__Records shown__:
+++
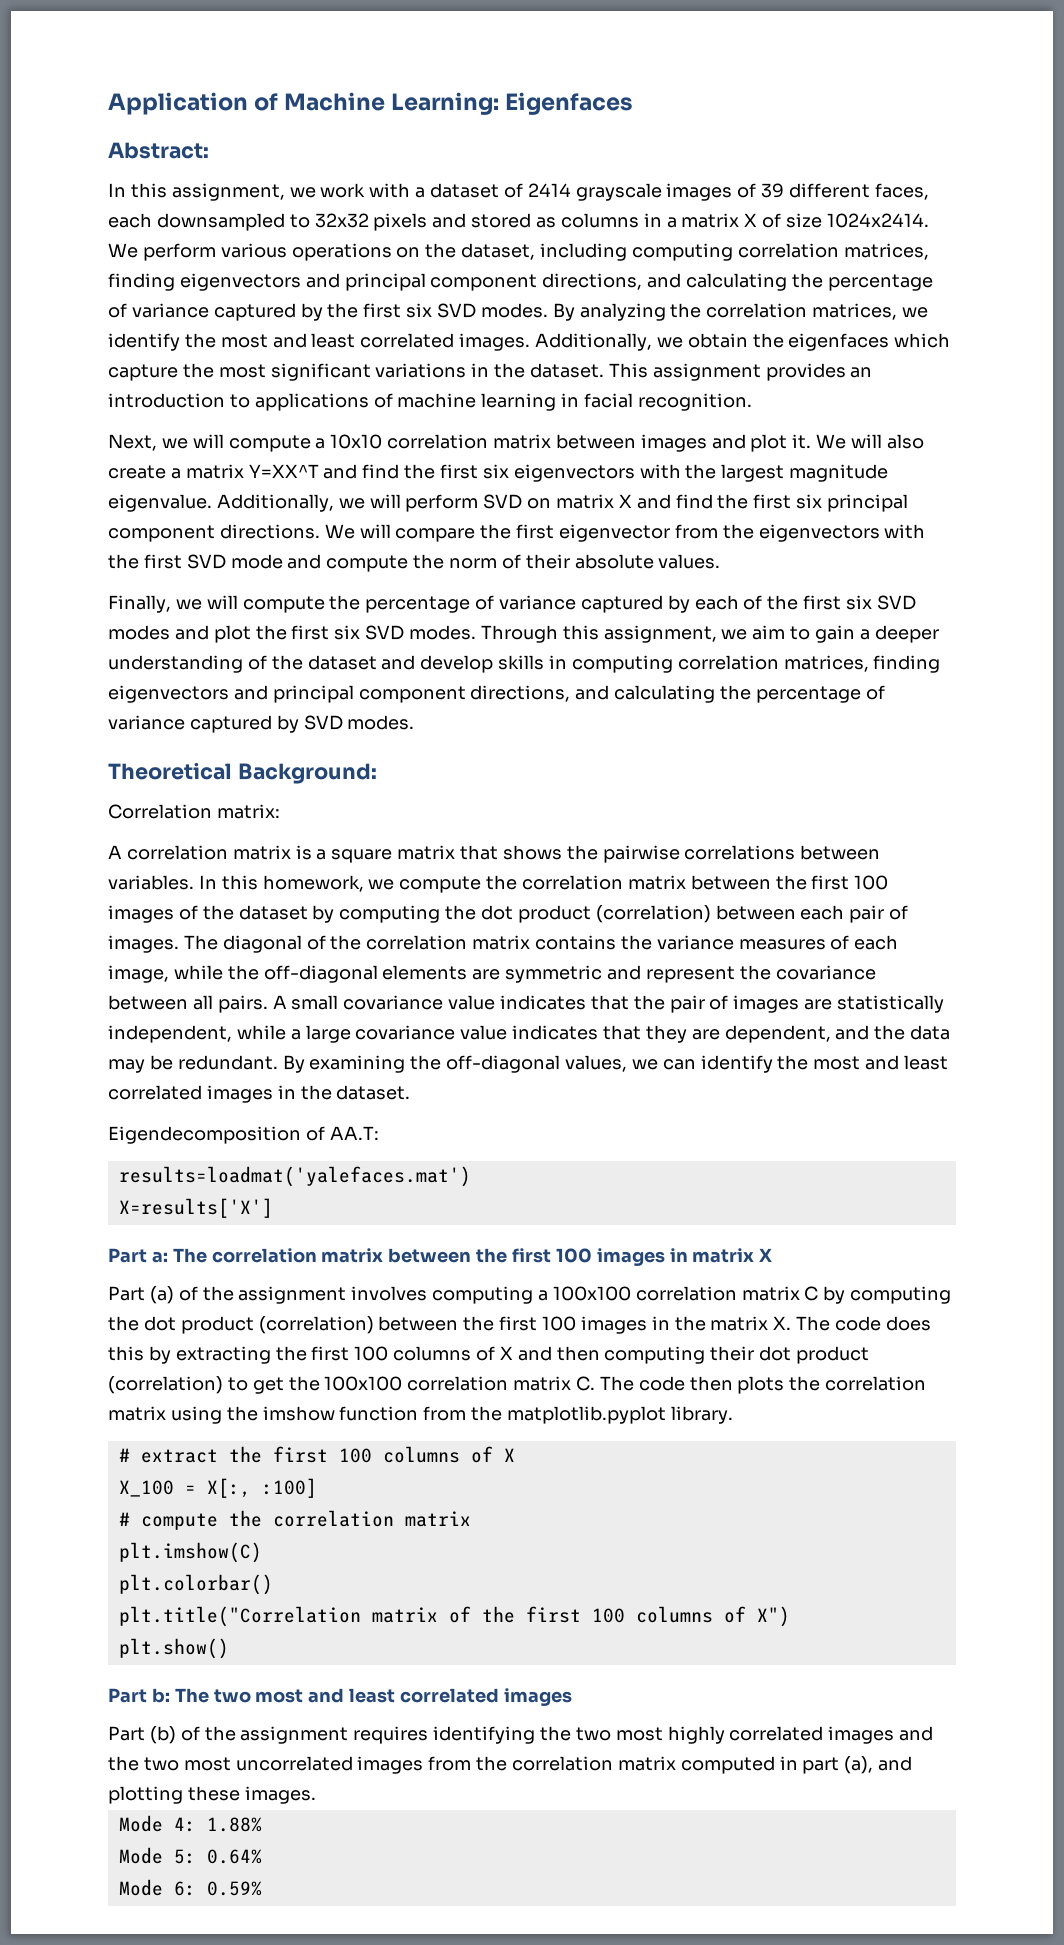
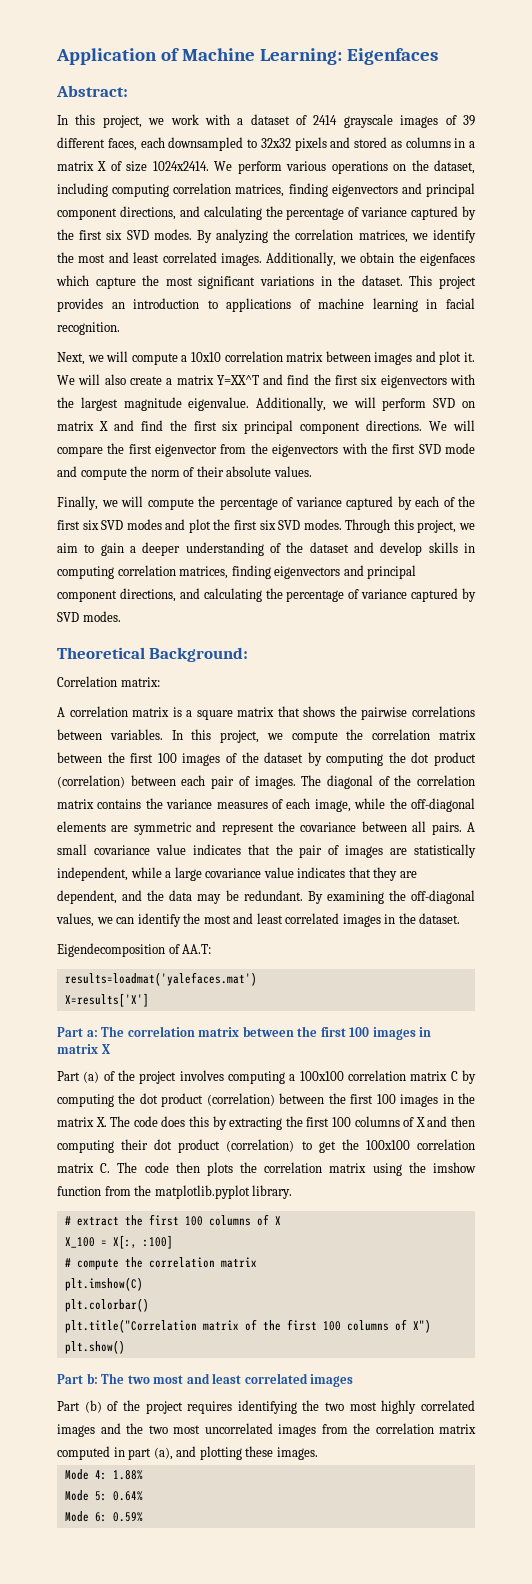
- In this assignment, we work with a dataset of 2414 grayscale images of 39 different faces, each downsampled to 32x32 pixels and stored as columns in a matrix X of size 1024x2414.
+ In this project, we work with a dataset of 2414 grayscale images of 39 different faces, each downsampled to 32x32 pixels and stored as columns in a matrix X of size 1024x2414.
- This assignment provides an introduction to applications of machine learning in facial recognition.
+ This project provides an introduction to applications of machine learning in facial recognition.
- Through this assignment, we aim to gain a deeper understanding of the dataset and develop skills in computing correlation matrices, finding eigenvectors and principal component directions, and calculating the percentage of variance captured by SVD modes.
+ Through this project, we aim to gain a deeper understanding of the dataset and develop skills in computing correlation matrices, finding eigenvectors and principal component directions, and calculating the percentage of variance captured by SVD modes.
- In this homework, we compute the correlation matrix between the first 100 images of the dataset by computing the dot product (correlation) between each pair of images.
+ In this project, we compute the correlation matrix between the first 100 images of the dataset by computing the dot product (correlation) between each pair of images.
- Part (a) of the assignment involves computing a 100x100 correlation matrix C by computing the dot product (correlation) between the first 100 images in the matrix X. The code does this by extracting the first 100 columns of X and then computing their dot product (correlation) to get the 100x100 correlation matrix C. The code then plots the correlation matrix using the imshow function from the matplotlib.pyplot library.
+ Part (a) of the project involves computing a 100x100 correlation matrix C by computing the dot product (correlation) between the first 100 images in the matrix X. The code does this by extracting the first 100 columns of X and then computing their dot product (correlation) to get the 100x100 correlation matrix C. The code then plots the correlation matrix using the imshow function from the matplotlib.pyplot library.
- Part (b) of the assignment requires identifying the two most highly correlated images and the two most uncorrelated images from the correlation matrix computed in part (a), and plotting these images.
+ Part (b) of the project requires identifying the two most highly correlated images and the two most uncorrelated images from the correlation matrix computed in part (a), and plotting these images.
+++
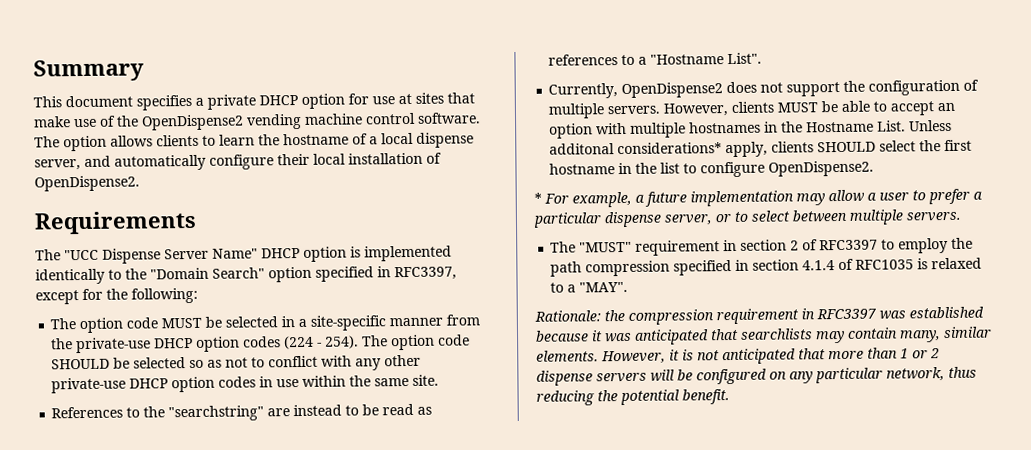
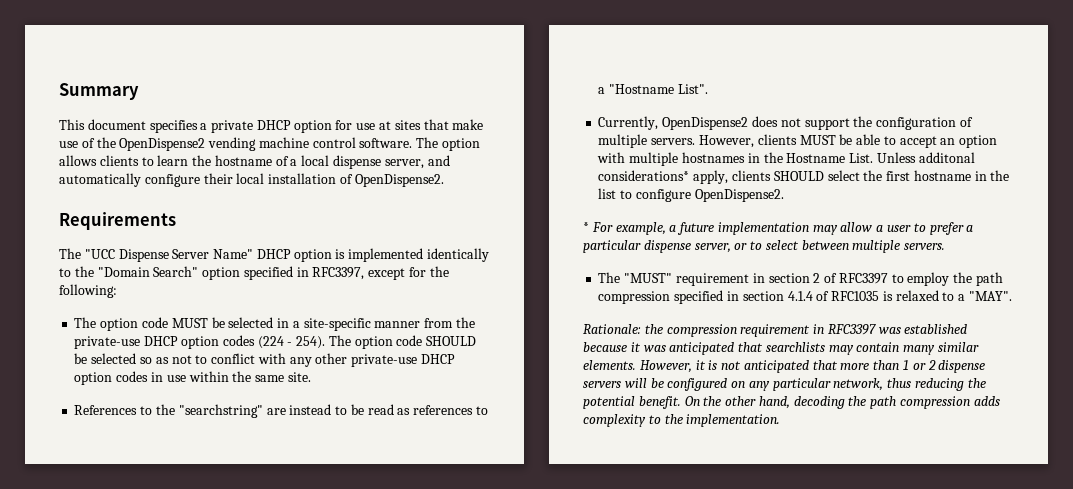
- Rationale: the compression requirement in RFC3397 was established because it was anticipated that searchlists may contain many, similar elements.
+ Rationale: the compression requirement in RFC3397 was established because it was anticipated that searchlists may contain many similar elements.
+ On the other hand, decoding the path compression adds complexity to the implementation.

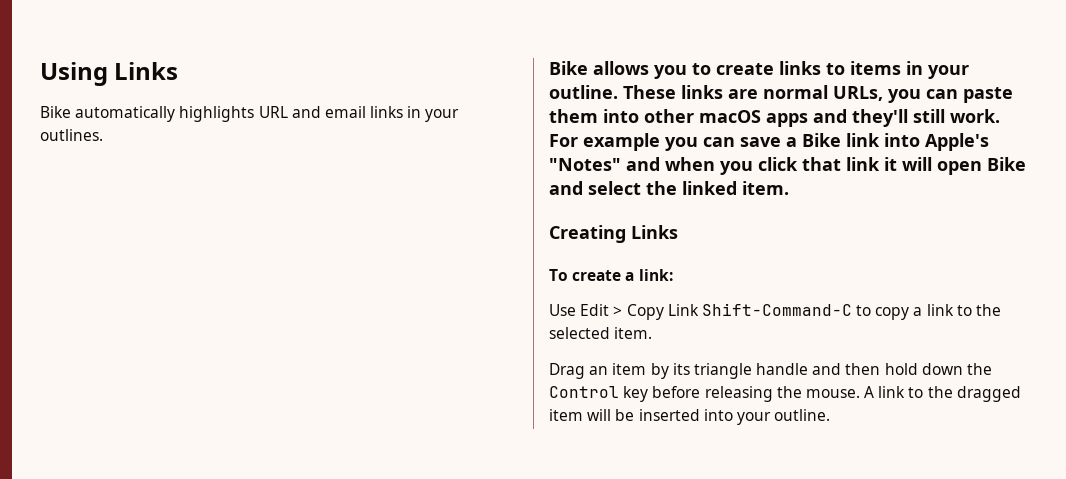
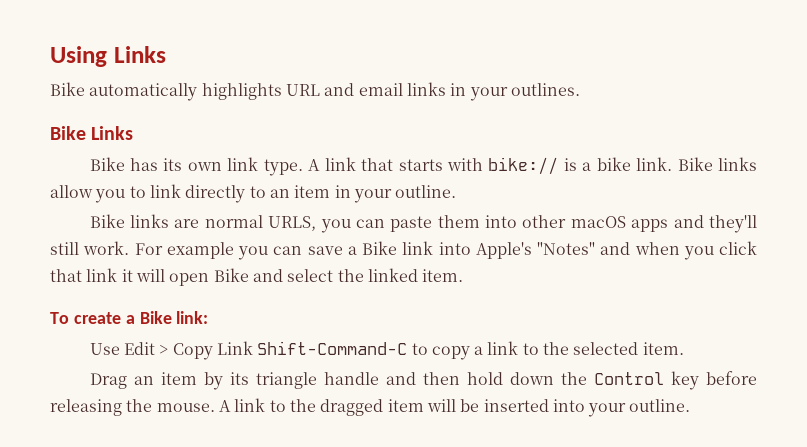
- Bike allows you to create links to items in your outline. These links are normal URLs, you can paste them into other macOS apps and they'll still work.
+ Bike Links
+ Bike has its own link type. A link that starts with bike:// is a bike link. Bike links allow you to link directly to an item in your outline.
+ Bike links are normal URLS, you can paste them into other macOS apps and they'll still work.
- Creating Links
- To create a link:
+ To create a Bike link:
+++
__Exercise instructions__: Check each line of the entries above for the word "still". List the ones that have it.

__Expected answer__:
- Bike allows you to create links to items in your outline. These links are normal URLs, you can paste them into other macOS apps and they'll still work.
+ Bike links are normal URLS, you can paste them into other macOS apps and they'll still work.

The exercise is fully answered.